The original VAS design was made back in the 1970’s by Ensival, a Belgian company that subsequently merged into Ensival Moret and was eventually acquired by Sulzer in 2017. The company was working actively to develop and manufacture a pump for severe industrial applications. Capitalizing on the company’s huge know-how and field experience of highly corrosive applications, combined with local engineering collaboration, the pump type has been operating since that period with high user satisfaction.

Equipment has been supplied for numerous projects worldwide either as original supplies for new plants or as a replacement of other manufacturers’ equipment, with a high level of user satisfaction. Depending on the operating conditions of the plant, the overall lifetime of the pumps has been four to eight years with limited spare parts consumption.

The company is continuously supporting users to improve their existing equipment or to allow process developments as illustrated by recent projects.

Case study 1

A leading global fertilizer producer was facing difficulties in optimizing the operation in one of its sulfuric acid plants because of limited pumping equipment lifetime and increased process downtime. The equipment involved was a circulation pump in a heat recovery system. The lifetime of the pump originally supplied with the system was less than one year and consequently far out of plant standards. Being the sole installed running pump, troubleshooting of the pump required system shut-down.

As a satisfied user of VAS pumps for decades, the plant team contacted our technical department to discuss the problem faced with a competitor’s equipment. Sharing our expertise in pump design and materials for sulfuric acid pumping, we have helped the customer increase the equipment lifetime slightly. Meanwhile, problems due to radial thrust, which were clearly visible on damaged parts, were intrinsic to the volute case design.

The existing pump was eventually replaced by our vertical turbine pump design, which has now demonstrated more than a double lifetime compared to the previous equipment at the customer’s site. The pump is still running to date, so the customer is now planning to extend the operating period between system shut-downs.

Case study 2

A current development trend for designing sulfuric acid plants require an increase in the pump flow. The largest existing plant currently in operation features a continuous circulation of two pumps with a typical flow between 1’200 m³/h and 1’800 m³/h. An engineering company identified the benefits of operating a single pump designed for the total capacity (i.e. tank lay-out, single downstream line, etc.). The initial requirement considered a single pump in operation with a flow rate of 2’600 m³/h.

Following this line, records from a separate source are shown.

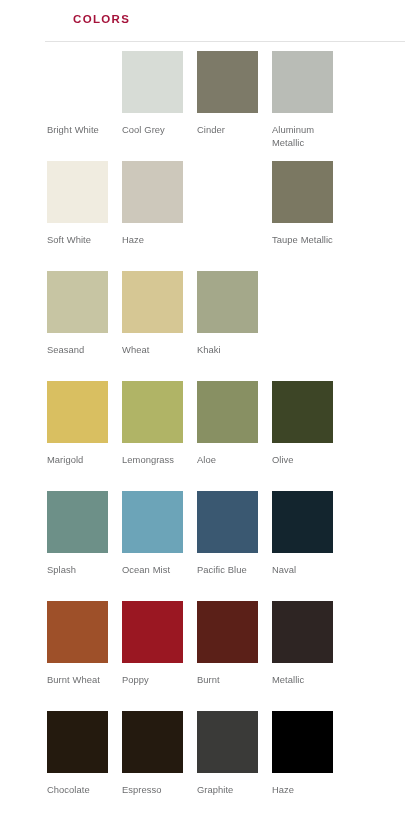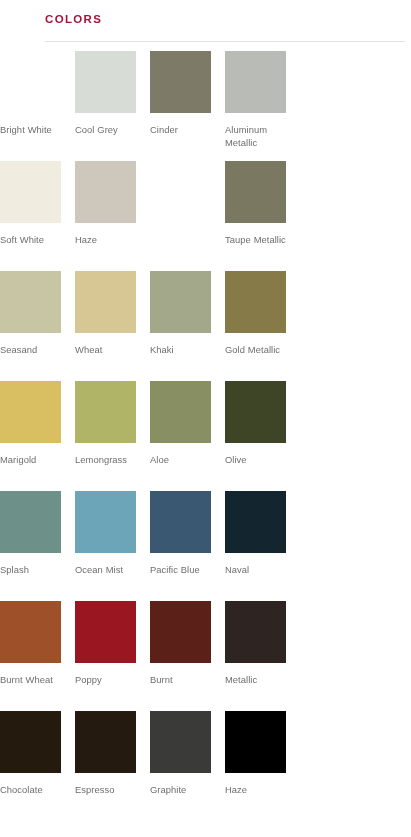"COLORS" .panel-header { margin-left: none -> 28px }
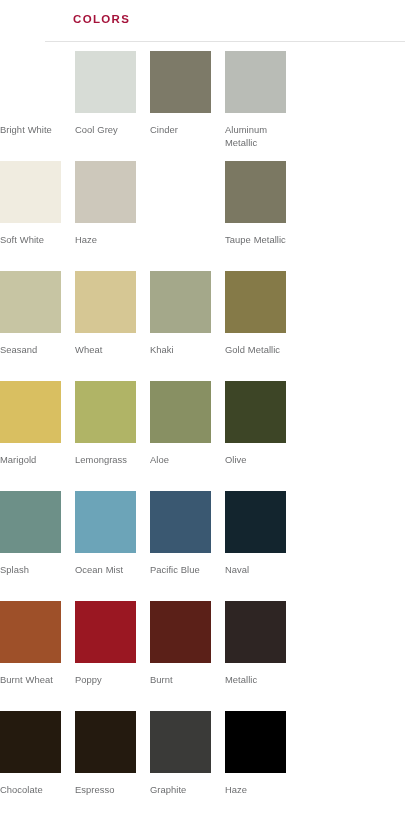"Bright White" .swatch-row { padding-left: none -> 47px }
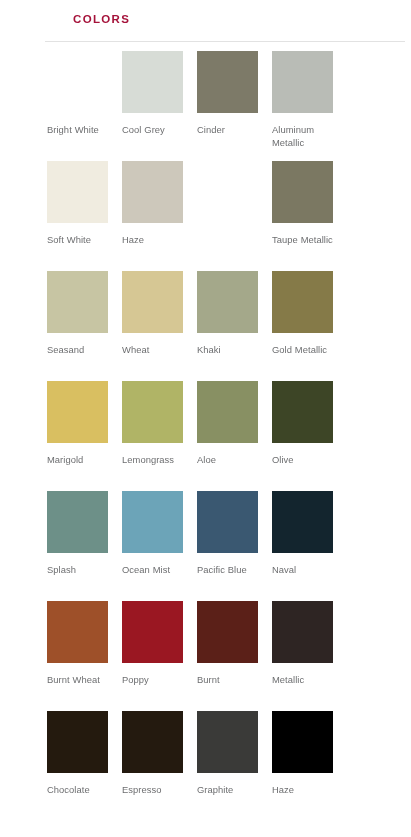"Gold Metallic" div.swatch-cell { html: <div> <div></div> <div>Gold Metallic</div> </div> -> none }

To cope with this significant performance increase, the equipment size should be much larger, amplifying the disadvantage of a vertically-mounted end suction pump. Due to the asymmetric volute case design, the radial thrust value and thermal stress would have more than a significant impact, drastically limiting the equipment lifetime. On the other hand, a vertical turbine pump does not present those technical issues, whichever the equipment size. Considering those benefits, the project has proceeded with a single pump for a sulfuric acid flow of 2’800 m³/h.

Additionally, a compact design avoids the oversizing of the equipment and allows easy maintenance and installation as demonstrated on the test bench during the manufacturing process.

Conclusions

Sulzer’s vertical turbine pump type VAS has been specifically designed for sulfuric acid pumping. Combined with Sulzer’s experience and continuous support, it has helped users improve operation performance considerably even in the most stringent conditions.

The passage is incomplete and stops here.